Al llegar a su habitación, Orlando agarró una botella de oporto que había dejado por la mitad y se la acabó. Entonces agarró la Remington, acomodó el papel, cerró los ojos para acordarse por dónde iba la novela. Un viento se coló presuroso por la ventana, desorganizando los papeles de la cómoda. Orlando, enfurecido por el trabajo que le costaría colocarlas en orden, prefirió tomar ese sentimiento y dejarlo impregnado en su escrito. Al terminar, se quedó dormido sobre el escritorio.
Unos rayos de sol volaban al interior del cuarto, se escapaban de los ruidos de la metrópolis y también de la vecina sin aptitudes para cantante, quien ya había roto unos cuantos vasos de vidrio y un par de ventanas. El mesero levantó la cabeza entre tanto alboroto y el sol le dio una buena bofeteada, dejándolo con dolor de cabeza y demasiada sed.
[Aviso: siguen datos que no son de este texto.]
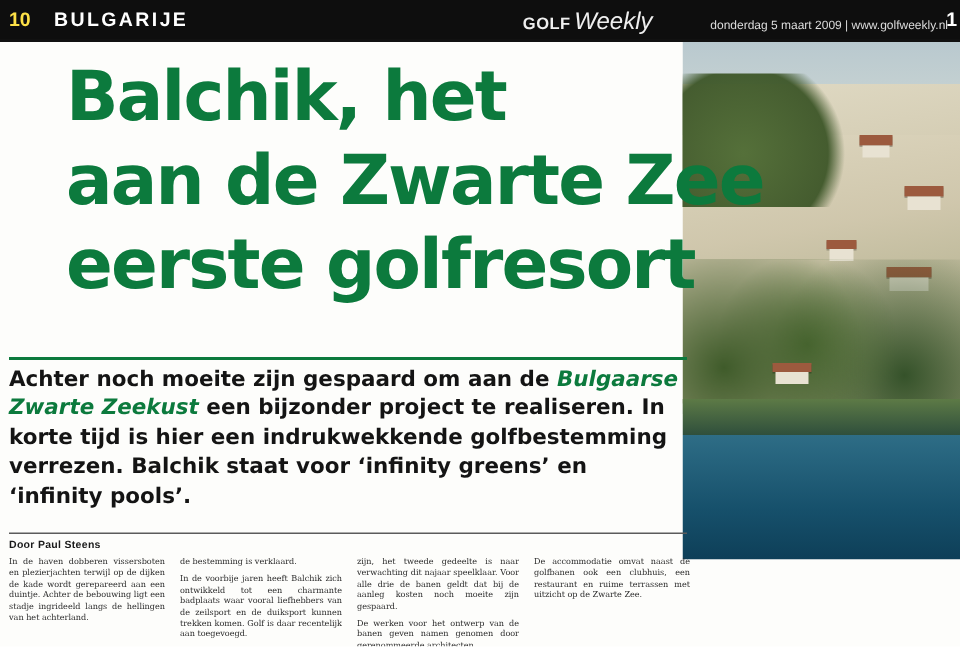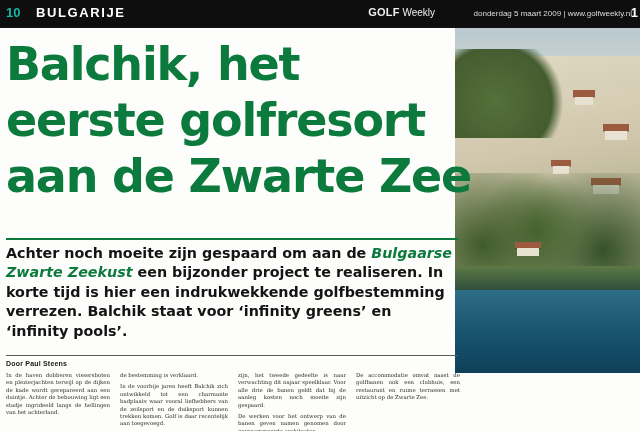"10" .masthead-folio { color: #14b8a6 -> #fde047 }
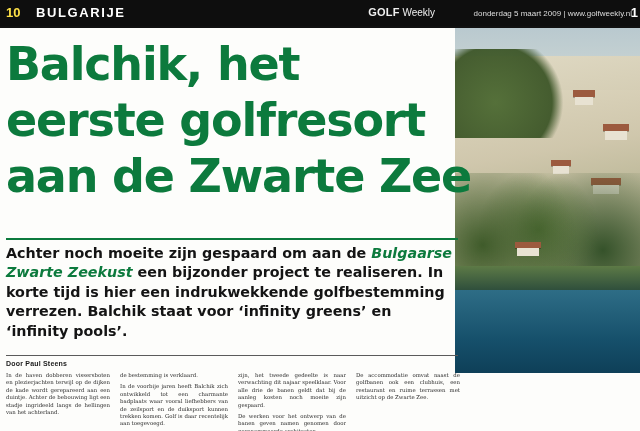"Weekly" .masthead-right .brand-weekly { font-size: 10px -> 16px; font-style: none -> italic }
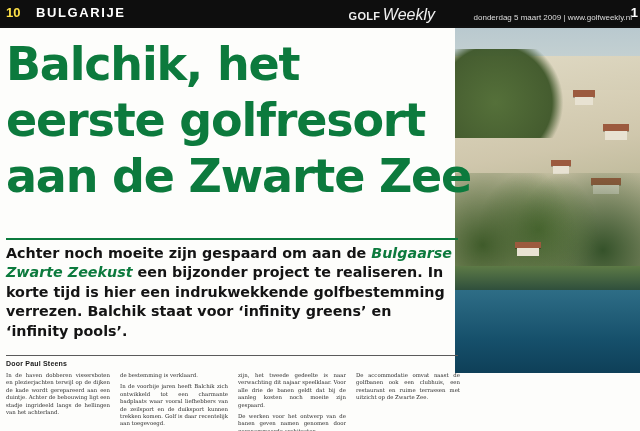"Balchik, het" .headline .hl-line { margin-left: none -> 38px }
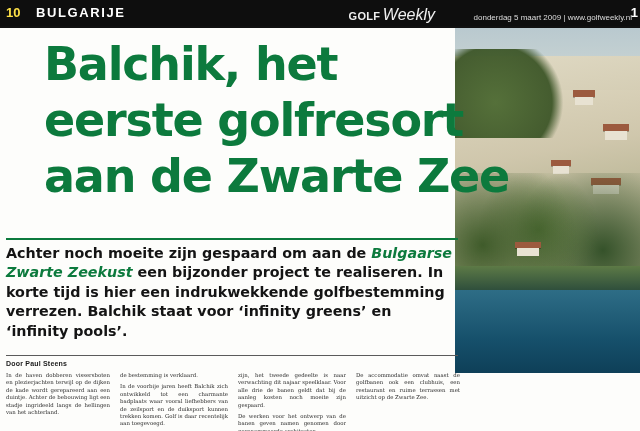"eerste golfresort" span.hl-line { order: before "aan de Zwarte Zee" -> after "aan de Zwarte Zee" }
Viró la cabeza hacia el espejo y notó, sudoroso y ojeroso, que tenía pegado en su frente la última página que había escrito el día anterior y que contenía el final de su novela. Agarró el trozo de papel que aún seguía húmedo por el sudor y solo le había echado una ojeada al final. Orlando se dio una ducha y, después de haberse alistado para el trabajo, rebanó unas naranjas y guardó el cuchillo en el bolsillo interior de su chaqueta, se preparó el jugo y se dirigió al trabajo.
Al llegar al bar-restaurante, Federico le reclamó que, con lo consumido el día anterior, ya eran tres botellas que debía el mesero y que era la última vez que lo veía tomando en el trabajo. Orlando no le dio mucha importancia, solo asintió y comenzó a acomodar las mesas para abrir el establecimiento. Estaba muy ansioso con la espera del viejo. Salió a tomar un poco de aire, sacó un cigarrillo, lo encendió y botó la cerilla en dirección al callejón. Al virar hacia donde había botado la cerilla, el viejo estaba entrando al callejón con una de oporto en la mano. Orlando fue hacia donde había divisado al vejete, giró hacia la derecha y lo miró sentado al lado del bote de basura, terminándose la botella.
—¡Maldito viejo, me has engañado! —gritó el mesero— ¿Dónde está mi novela?
—Calma amigo, acá la tengo. Pero aún le falta algo. Un toque de realismo [...] Carece de emoción y creo que el cirujano tiene otras intenciones —decía entre risas el viejo que se le escurría vino por la comisura de los labios—. Aquí tienes tu novela.